MicroRNAs (miRNAs) are derived from gene-encoded RNA hairpins and play critical roles in development, homeostasis, disease, and environmental responses. In C. elegans mature miRNAs are loaded in the Argonautes ALG-1 and ALG-2 and direct gene silencing from within the miRNA-Induced Silencing Complex (miRISC). In animals, miRNAs bind to 3’ untranslated regions (UTR) of messenger RNAs (mRNAs) through imperfect base pairing. Because of this imperfect base pairing, the identification of miRNA targets remains a challenge that can only be fully answered through direct functional validation. While several lines of evidence point to the importance of cooperative interactions between miRNA-binding sites on individual target mRNAs, they are still largely investigated as functionally independent regulatory units.

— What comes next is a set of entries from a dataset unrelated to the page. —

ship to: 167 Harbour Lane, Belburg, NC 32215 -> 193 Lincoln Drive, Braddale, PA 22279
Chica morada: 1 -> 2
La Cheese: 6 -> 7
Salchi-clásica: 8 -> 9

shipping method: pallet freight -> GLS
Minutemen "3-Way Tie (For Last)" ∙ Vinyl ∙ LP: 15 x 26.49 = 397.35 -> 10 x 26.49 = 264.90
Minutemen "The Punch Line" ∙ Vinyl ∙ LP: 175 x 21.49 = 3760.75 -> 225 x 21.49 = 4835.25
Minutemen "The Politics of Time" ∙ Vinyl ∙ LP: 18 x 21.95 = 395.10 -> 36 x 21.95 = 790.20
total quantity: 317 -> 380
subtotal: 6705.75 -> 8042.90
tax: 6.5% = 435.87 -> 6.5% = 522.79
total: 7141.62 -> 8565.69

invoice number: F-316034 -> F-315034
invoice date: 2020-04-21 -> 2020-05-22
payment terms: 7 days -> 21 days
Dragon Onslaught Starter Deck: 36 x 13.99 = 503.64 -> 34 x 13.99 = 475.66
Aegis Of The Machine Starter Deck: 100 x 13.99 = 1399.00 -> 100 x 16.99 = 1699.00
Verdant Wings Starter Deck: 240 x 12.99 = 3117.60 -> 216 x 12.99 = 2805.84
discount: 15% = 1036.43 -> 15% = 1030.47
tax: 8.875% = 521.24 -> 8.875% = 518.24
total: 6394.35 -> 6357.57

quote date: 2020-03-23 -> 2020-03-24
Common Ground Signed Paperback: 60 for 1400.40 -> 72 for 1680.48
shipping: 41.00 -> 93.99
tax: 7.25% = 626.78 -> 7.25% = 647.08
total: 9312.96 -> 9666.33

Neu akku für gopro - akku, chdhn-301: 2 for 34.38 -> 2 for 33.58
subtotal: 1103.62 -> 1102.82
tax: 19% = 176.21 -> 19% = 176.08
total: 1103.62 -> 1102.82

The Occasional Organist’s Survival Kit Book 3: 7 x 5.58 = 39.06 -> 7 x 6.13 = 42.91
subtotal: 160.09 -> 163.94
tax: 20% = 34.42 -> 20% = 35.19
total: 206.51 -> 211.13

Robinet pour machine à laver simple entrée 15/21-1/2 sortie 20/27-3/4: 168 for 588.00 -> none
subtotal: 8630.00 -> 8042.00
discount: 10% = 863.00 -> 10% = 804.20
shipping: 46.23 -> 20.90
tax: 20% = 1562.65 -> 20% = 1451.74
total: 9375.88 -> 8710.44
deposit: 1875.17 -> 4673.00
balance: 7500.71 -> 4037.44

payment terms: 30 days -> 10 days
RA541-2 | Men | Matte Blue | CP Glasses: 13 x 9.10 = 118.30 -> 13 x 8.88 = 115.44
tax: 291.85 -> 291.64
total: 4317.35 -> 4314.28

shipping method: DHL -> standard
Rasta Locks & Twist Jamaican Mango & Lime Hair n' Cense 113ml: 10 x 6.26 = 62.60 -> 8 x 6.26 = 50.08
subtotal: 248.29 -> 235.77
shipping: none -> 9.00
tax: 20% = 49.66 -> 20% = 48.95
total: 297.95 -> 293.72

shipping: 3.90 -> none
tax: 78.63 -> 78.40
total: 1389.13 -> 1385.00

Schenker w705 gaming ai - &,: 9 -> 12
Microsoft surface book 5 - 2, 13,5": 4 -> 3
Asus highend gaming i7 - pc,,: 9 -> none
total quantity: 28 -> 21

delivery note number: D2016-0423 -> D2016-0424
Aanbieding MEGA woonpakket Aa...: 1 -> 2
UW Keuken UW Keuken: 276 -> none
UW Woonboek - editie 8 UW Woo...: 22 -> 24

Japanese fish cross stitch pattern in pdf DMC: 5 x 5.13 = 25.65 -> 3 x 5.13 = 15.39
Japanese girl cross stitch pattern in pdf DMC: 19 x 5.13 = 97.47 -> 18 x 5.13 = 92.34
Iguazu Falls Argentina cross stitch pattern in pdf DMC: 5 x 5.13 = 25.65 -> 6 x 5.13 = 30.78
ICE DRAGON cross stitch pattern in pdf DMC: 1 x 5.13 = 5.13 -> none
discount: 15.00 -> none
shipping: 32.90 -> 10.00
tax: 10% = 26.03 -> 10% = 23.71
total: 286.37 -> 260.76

Using a unique C. elegans embryonic cell-free system, we had previously shown that miRNA-instigated deadenylation, an important mechanism of silencing, requires target site cooperation. Now exploiting an array of biochemical, computational, genome editing and genetic approaches, we decipher the mechanistic bases for cooperative miRNA-mediated silencing. Our findings reveal that miRNA-binding site cooperation is required to recruit miRISC to non-canonical sites on mRNAs, and that miRISC association is not sufficient for target deadenylation. We further demonstrate ALG-1/2 homo- or hetero-dimerization in vitro, thus providing an explanation for cooperation in target site recruitment. Using computational modeling of miRNA and 3’UTR-bound Argonaute dimers, we identified two putative miRISC-miRISC interaction interfaces. Turning to CRISPR/Cas-9 to engineer mutant strains, we systematically screened candidate dimerization determinants to identify Argonaute residues that are critical in vivo for miRNA function, for miRISC interactions, and for mRNA target deadenylation.
Our findings unveil molecular determinants for miRNA cooperation, and suggest that miRISC-miRISC interactions play a cornerstone role in the mechanisms of miRNA-mediated silencing.